**Problem to solve**
Copy every line from the one containing "discount: 34.79 -> 47.19" through the last line of the records below, both included, and nothing else.

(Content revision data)

#####

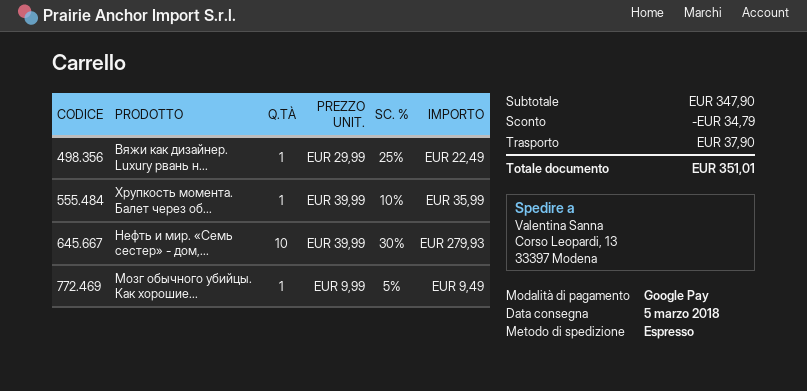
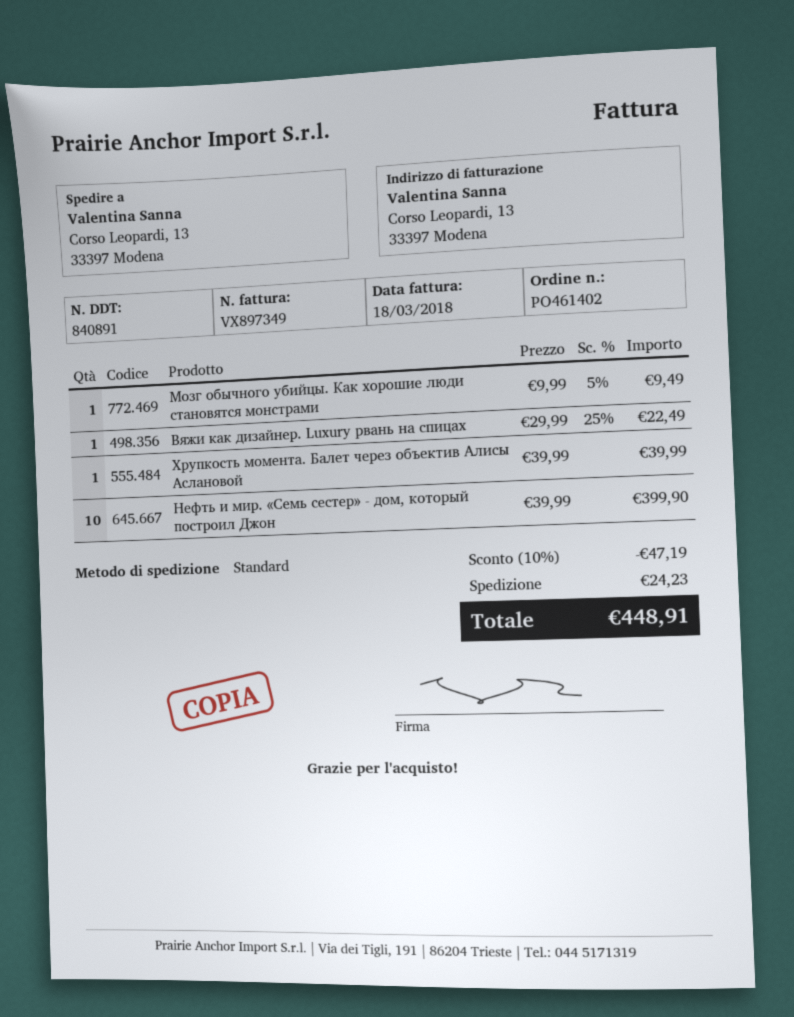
shipping method: express -> standard
Хрупкость момента. Балет через об...: 1 x 39.99 - 10% = 35.99 -> 1 x 39.99 = 39.99
Нефть и мир. «Семь сестер» - дом,...: 10 x 39.99 - 30% = 279.93 -> 10 x 39.99 = 399.90
discount: 34.79 -> 47.19
shipping: 37.90 -> 24.23
total: 351.01 -> 448.91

#####

**Response for this exercise**
discount: 34.79 -> 47.19
shipping: 37.90 -> 24.23
total: 351.01 -> 448.91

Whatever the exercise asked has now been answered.